Armed with this information, researchers hope to design compounds that interfere with the processes that cause cancer cells to develop -- targeting rogue proteins or turning "off" errant genes, for example -- while reducing the debilitating side effects so often associated with more conventional types of chemotherapy.

NMR works by turning individual atoms into tiny radio receivers, Lane explains.

"The nuclei of atoms are themselves magnetic. Hydrogen, carbon, nitrogen, phosphorous all have different magnetic properties.

"When we put these little magnets into a big magnetic field -- our NMR -- they all point north, just like a compass needle. We then irradiate them with low-energy radio waves, about 600 to 800 MHz, and each of these individual atoms begins to absorb that radiation at a specific frequency."

By measuring the various absorption frequencies, researchers can locate all the atoms in a given protein.

From there, they can create detailed pictures of the protein's structure and design ways to target its operation by creating drugs that bind to it, blocking its ability to carry out whatever function it plays in cancer development.

"Everything inside cells is highly regulated, usually by one protein interacting with another or by a protein interacting with a piece of DNA," Lane explains.

"With cancer the regulation has gone wrong, so things are produced when they are not supposed to be, or they are produced in too great or too little a quantity.

"We want to get at these actual fundamental mechanisms of cancer development and progression because we want to find out who our enemy is.

"To do that, we need to know what they look like so we can design novel drugs to go against these newly identified targets.

"If you don't know what the enemy looks like and how it works," Lane continues, "all you can ever do is randomly make trillions and trillions of molecules and then try them out to see if you find the one that does work."

In actuality, it's even more complicated than that.

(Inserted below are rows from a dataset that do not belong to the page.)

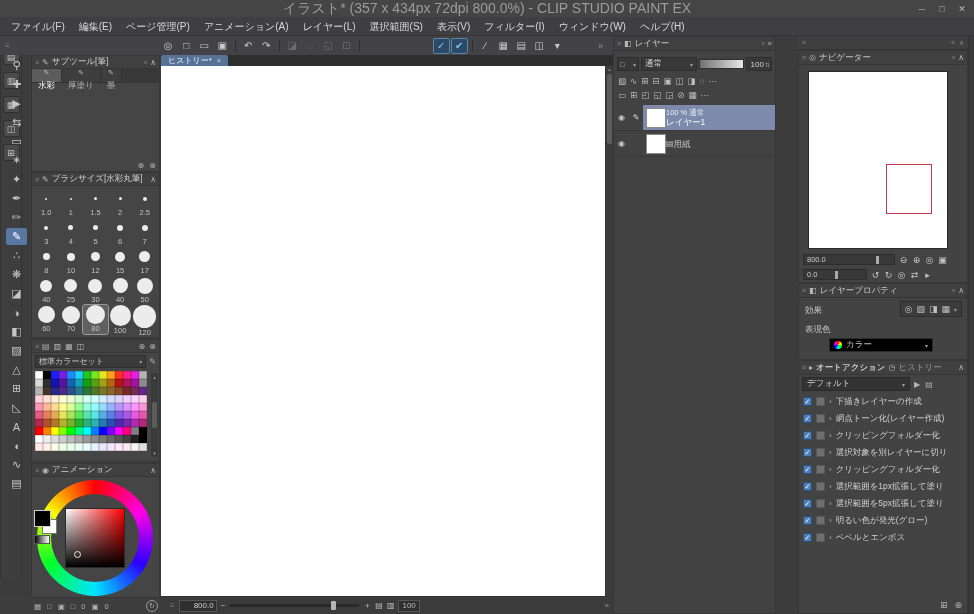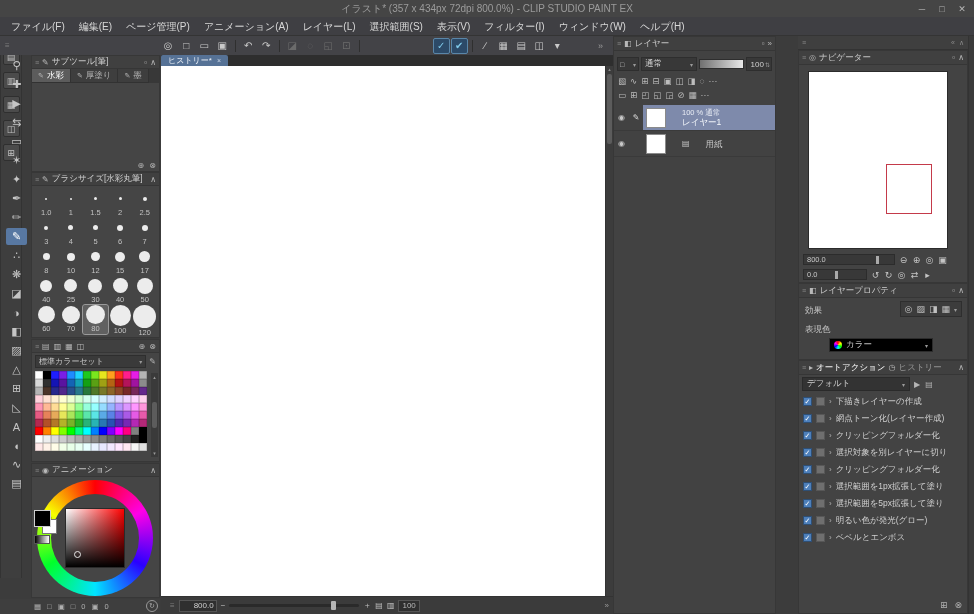--- a/index.html
+++ b/index.html
@@ -8,7 +8,7 @@
 
   
   .titlebar{position:absolute;left:0;top:0;width:974px;height:17px;background:#454545;display:flex;align-items:center;}
-  .titlebar .title{flex:1;text-align:center;font-size:10px;color:#9b9b9b;}
+  .titlebar .title{flex:1;text-align:center;font-size:14px;color:#9b9b9b;}
   .win-controls{position:absolute;right:2px;top:0;height:17px;display:flex;}
   .win-btn{width:20px;height:17px;display:flex;align-items:center;justify-content:center;font-size:9px;color:#b5b5b5;}
   .menubar{position:absolute;left:0;top:17px;width:974px;height:19px;background:#3f3f43;display:flex;align-items:center;padding-left:4px;border-bottom:1px solid #343434;}

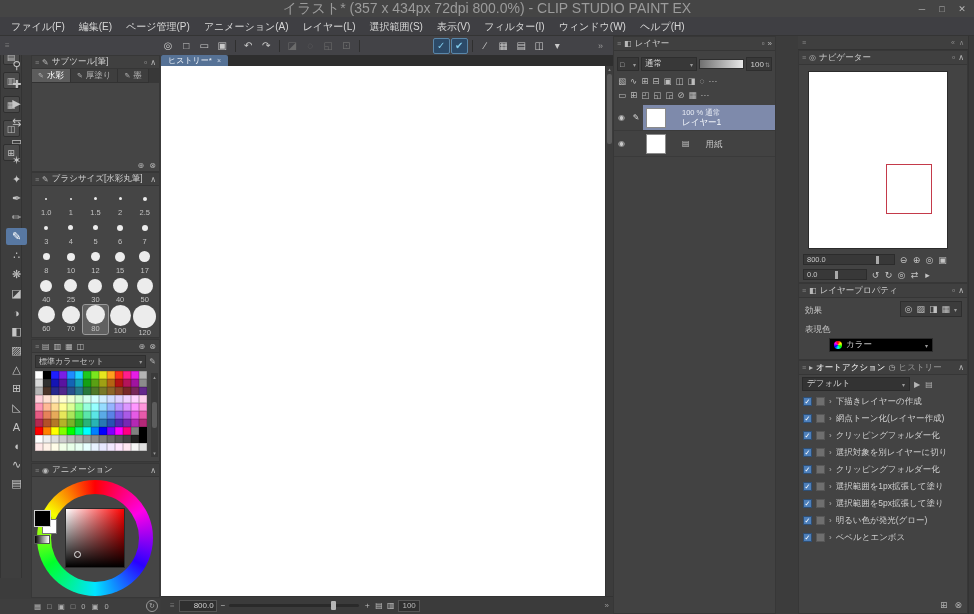--- a/index.html
+++ b/index.html
@@ -39,7 +39,7 @@
   
   #subtool{left:31px;top:55px;width:129px;height:117px;}
   .st-tabs{display:flex;flex-wrap:wrap;background:#383838;}
-  .st-tab{height:14px;display:flex;align-items:center;gap:3px;padding:0 6px;font-size:8.5px;color:#b2b2b2;background:#3e3e3e;border-right:1px solid #323232;border-bottom:1px solid #323232;}
+  .st-tab{height:14px;display:flex;align-items:center;gap:3px;padding:0 6px;font-size:8.5px;color:#b2b2b2;background:#3e3e3e;border-right:1px solid #323232;border-bottom:1px solid #323232;flex-direction:column;}
   .st-tab.active{background:#5c5c5c;color:#fff;}
   .st-tab .picon{font-size:7px;}
   .st-list{position:relative;background:#484848;}

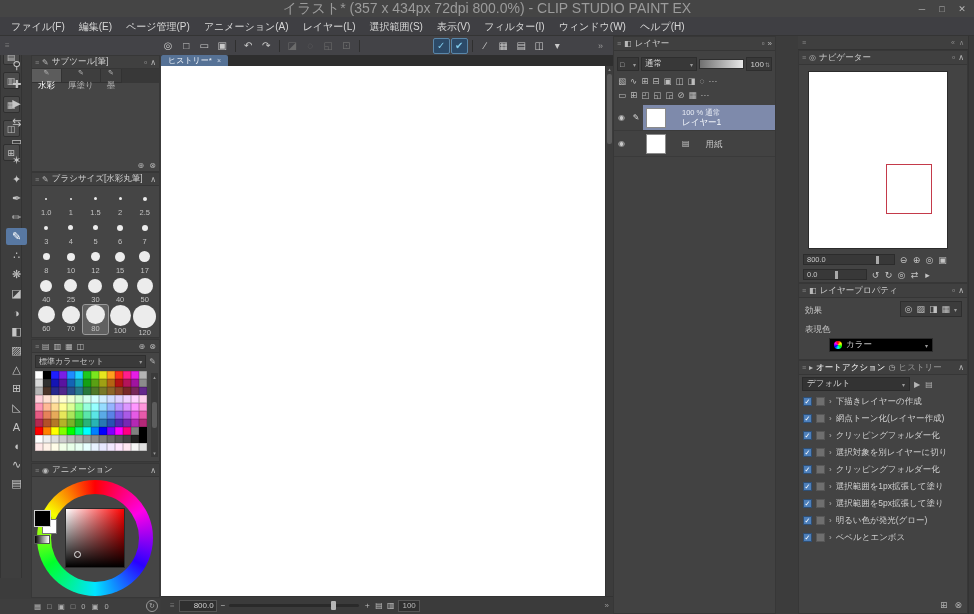--- a/index.html
+++ b/index.html
@@ -119,7 +119,7 @@
   .ly-row{height:26px;display:flex;align-items:stretch;border-bottom:1px solid #3a3a3a;}
   .ly-eye{width:15px;display:flex;align-items:center;justify-content:center;font-size:8px;color:#c8c8c8;}
   .ly-edit{width:14px;display:flex;align-items:center;justify-content:center;font-size:8px;color:#d8d8d8;}
-  .ly-body{flex:1;display:flex;align-items:center;gap:16px;padding:2px 3px;}
+  .ly-body{flex:1;display:flex;align-items:center;gap:0;padding:2px 3px;}
   .ly-row.selected .ly-body{background:#7e8aab;}
   .ly-thumb{width:20px;height:20px;background:#fff;border:1px solid #8a8a8a;flex:0 0 auto;}
   .ly-label1{font-size:7.5px;color:#e8ecf4;line-height:9px;}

"You've also got to make your drug bind to your target molecule but not stick to another molecule that looks rather similar, because all proteins have quite a lot of things in common.

"The issue of specificity -- trying to target a specific protein in a soup of 10,000 proteins -- is rather non-trivial. And when you don't have specificity, you do a lot of other things to your cells that cause unintended side effects. Not much is worse than cancer, but side effects can be pretty nasty."

While the task is a challenging one, Lane is excited about the potential rewards made possible with technology like NMR spectroscopy and X-ray crystallography, a structural-analysis technique that researchers plan to bring to Louisville in 2003.

"Here in the cancer center, people are working to identify new targets instead of just tracing down the same old targets that researchers have been looking at for the last 30 years with limited success," Lane says.

"It's time to look for alternatives, and UofL is a good place to do it."